# Lesson 10

Cross Sections and Volume

### Lesson Narrative

In this lesson, students develop the idea of oblique versus right solids. They analyze volumes of two prisms: one right and one oblique, but of equal height and with bases that have equal area. They conclude the volumes of the two prisms are equal. This leads to the introduction of Cavalieri’s Principle, or the idea that solids of equal height have the same volume if their cross sections have equal area at all heights. This concept is needed for understanding volumes of oblique solids and will also be used to develop the formula for the volume of a pyramid in upcoming lessons.

Students have the opportunity to look for and make use of structure (MP7) as they identify fundamental characteristics of these solids regardless of their obliqueness or cross-sectional shape.

One of the activities in this lesson works best when each student has access to devices that can run the GeoGebra applet because students will benefit from seeing the relationship in a dynamic way.

### Learning Goals

Teacher Facing

• Comprehend that if two solids are cut into cross sections by parallel planes, and the corresponding cross sections on each plane always have equal areas, then the two solids have the same volume (Cavalieri’s Principle).

### Student Facing

• Let’s look at how cross sections and volume are related.

### Required Preparation

You will need a tall stack of index cards to demonstrate shifting the cross-sectional slices of a rectangular prism. You may consider also using stacks of CDs, coins, decks of cards, paper, or other items that are thin, flat, and congruent.

Devices are required for the digital version of the activity, Rectangular Prism, Shifted. The digital version is recommended for all classes over the paper and pencil version. Acquire devices that can run dynamic geometry software, one for every 2–3 students. If technology is not available, there is a paper and pencil alternative.

### Student Facing

• I know that if two solids have equal-area cross sections at all heights, they have the same volumes.

Building On

Building Towards

### Glossary Entries

• Cavalieri’s Principle

If two solids are cut into cross sections by parallel planes, and the corresponding cross sections on each plane always have equal areas, then the two solids have the same volume.

• oblique (solid)

Prisms and cylinders are said to be oblique if when one base is translated to coincide with the other, the directed line segment that defines the translation is not perpendicular to the bases.

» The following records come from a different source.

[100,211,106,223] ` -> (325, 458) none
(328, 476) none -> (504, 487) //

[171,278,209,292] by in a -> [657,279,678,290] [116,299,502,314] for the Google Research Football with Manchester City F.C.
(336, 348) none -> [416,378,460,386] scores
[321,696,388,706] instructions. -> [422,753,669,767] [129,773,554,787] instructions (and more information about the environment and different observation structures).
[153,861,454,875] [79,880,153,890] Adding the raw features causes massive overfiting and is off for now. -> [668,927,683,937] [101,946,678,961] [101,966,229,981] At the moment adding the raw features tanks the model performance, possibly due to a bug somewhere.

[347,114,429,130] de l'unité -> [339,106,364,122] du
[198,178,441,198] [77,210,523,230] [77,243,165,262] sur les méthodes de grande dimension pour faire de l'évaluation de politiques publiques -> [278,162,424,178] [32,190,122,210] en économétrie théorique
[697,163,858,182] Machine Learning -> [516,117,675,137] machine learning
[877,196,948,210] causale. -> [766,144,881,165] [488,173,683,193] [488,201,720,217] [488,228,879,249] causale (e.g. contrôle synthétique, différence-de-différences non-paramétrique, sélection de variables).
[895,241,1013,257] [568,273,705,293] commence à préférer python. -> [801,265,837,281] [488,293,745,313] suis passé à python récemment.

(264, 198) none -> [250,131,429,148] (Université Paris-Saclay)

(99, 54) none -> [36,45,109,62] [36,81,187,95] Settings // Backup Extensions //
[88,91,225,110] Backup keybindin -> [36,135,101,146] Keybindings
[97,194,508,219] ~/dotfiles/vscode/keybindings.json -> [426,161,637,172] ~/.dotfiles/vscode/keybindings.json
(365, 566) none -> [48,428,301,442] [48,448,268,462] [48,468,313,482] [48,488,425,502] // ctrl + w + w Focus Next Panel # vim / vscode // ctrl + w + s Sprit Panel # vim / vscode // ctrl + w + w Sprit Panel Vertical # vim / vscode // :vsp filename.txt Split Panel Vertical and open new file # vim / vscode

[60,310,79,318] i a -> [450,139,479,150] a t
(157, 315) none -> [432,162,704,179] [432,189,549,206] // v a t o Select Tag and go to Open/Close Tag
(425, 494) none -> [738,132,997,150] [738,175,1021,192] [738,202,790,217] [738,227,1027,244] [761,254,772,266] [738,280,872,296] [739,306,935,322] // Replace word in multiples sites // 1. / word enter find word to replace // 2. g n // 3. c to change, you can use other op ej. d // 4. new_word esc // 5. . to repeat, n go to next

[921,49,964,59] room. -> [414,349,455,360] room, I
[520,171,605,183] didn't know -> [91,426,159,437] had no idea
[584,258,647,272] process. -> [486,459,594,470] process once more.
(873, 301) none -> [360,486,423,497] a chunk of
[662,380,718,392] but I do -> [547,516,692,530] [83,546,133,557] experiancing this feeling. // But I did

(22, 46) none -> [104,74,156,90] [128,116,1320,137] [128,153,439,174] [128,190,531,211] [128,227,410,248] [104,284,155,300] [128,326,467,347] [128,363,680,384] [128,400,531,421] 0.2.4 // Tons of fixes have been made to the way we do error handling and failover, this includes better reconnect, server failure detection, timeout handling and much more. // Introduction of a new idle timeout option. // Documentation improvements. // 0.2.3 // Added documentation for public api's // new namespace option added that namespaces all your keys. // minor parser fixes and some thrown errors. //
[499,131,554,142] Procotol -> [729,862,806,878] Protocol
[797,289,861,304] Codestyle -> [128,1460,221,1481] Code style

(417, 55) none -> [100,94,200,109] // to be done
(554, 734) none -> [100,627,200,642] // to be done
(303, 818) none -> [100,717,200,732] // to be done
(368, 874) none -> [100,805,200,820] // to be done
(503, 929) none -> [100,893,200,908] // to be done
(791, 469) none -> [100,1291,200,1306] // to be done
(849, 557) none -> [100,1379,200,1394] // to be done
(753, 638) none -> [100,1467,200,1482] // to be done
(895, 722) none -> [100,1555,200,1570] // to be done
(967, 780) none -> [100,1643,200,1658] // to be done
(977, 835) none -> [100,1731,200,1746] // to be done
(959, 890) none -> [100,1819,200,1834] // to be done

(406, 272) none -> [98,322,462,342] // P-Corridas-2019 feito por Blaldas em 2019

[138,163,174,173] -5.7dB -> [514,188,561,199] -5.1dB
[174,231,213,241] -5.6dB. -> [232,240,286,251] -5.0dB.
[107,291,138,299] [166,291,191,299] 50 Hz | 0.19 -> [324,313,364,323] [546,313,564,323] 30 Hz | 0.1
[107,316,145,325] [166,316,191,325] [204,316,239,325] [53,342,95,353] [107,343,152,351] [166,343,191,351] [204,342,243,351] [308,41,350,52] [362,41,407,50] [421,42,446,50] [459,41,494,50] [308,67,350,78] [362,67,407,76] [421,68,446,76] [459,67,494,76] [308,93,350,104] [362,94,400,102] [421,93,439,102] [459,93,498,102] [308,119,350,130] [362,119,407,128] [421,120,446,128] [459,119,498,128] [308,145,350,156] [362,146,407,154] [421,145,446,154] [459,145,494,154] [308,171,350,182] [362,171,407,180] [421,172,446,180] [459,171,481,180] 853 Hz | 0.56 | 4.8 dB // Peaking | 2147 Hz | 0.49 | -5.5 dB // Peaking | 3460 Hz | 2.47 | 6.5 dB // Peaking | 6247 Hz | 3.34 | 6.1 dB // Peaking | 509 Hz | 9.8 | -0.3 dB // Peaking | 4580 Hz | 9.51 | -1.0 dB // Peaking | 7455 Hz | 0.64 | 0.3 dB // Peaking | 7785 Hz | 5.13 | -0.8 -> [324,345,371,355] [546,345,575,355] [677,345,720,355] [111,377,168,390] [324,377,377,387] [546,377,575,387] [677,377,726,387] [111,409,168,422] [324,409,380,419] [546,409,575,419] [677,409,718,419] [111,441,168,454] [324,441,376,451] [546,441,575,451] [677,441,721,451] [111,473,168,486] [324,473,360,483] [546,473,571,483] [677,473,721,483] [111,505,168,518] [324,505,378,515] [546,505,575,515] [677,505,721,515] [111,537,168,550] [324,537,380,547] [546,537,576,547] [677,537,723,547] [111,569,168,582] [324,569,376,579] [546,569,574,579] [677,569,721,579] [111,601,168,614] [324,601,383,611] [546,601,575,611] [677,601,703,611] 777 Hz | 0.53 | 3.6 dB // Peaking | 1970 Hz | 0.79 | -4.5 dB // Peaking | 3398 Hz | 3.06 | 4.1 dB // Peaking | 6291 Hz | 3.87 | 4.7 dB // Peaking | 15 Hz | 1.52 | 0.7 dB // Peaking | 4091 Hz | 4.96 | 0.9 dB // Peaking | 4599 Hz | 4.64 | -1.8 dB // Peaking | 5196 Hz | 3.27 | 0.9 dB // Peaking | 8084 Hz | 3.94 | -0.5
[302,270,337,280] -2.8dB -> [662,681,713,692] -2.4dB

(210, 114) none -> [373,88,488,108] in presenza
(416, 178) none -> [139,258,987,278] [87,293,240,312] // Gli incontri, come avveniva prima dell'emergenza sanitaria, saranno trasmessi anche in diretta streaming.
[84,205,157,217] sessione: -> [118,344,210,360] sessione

A cone is said to be oblique if a line drawn from its apex at a right angle to the plane of its base does not intersect the center of the base. The same definition applies to pyramids whose bases are figures with a center point, such as a square or a regular pentagon.

• right (solid)

Prisms or cylinders are said to be right if when one base is translated to coincide with the other, the directed line segment that defines the translation is perpendicular to the bases.

A cone is said to be right if a line drawn from its apex at a right angle to the plane of its base passes through the center of the base. The same definition applies to pyramids whose bases are figures with a center point, such as a square or a regular pentagon.